Start of Exercise input

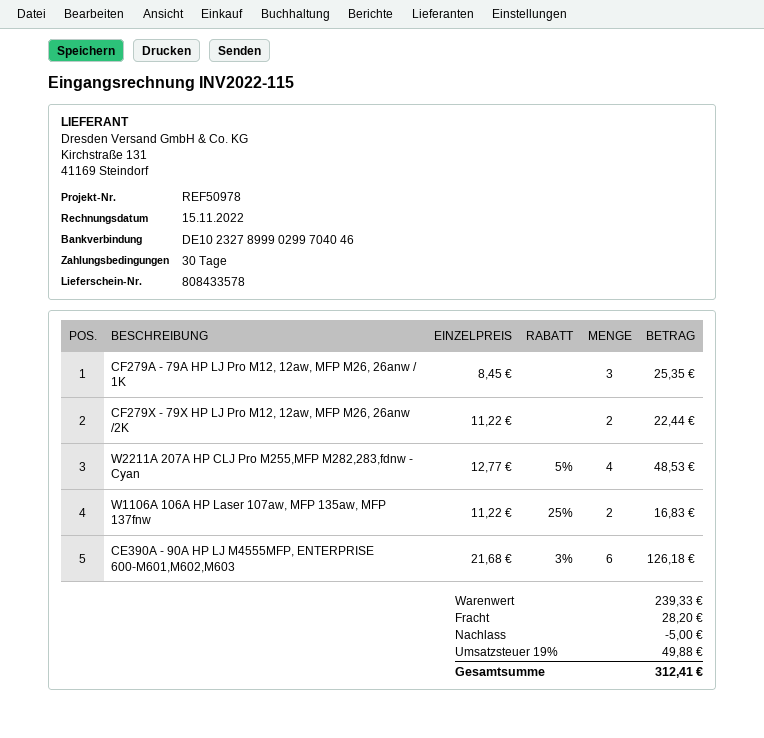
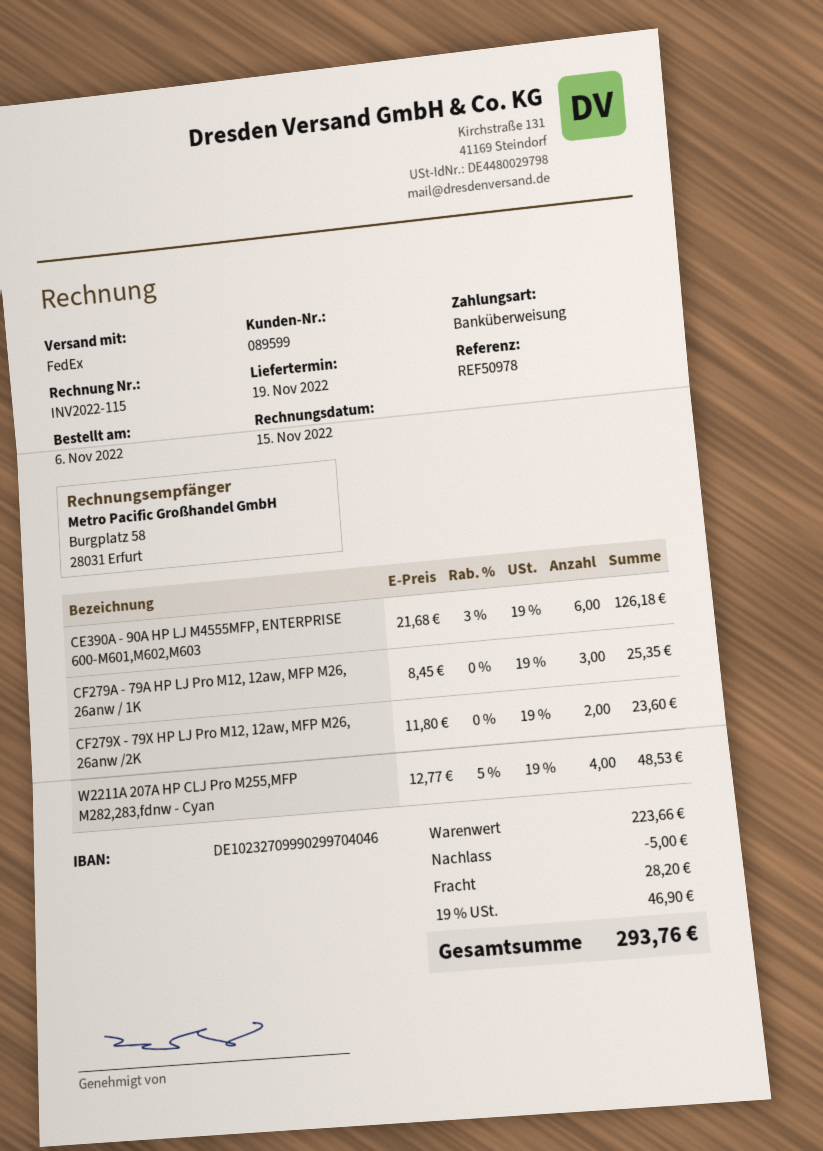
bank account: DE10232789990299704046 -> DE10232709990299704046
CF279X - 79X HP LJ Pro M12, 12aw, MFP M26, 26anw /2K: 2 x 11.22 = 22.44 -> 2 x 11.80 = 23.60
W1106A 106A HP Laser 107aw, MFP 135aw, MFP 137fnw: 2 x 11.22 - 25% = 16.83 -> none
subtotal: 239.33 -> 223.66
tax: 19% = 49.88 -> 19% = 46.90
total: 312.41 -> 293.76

End of Exercise input

§ **Problem statement**: The lines wanted are those from the one with "W1106A 106A HP" through the last line of the records, repeated exactly and with both ends included.

§ **Expected output**:
W1106A 106A HP Laser 107aw, MFP 135aw, MFP 137fnw: 2 x 11.22 - 25% = 16.83 -> none
subtotal: 239.33 -> 223.66
tax: 19% = 49.88 -> 19% = 46.90
total: 312.41 -> 293.76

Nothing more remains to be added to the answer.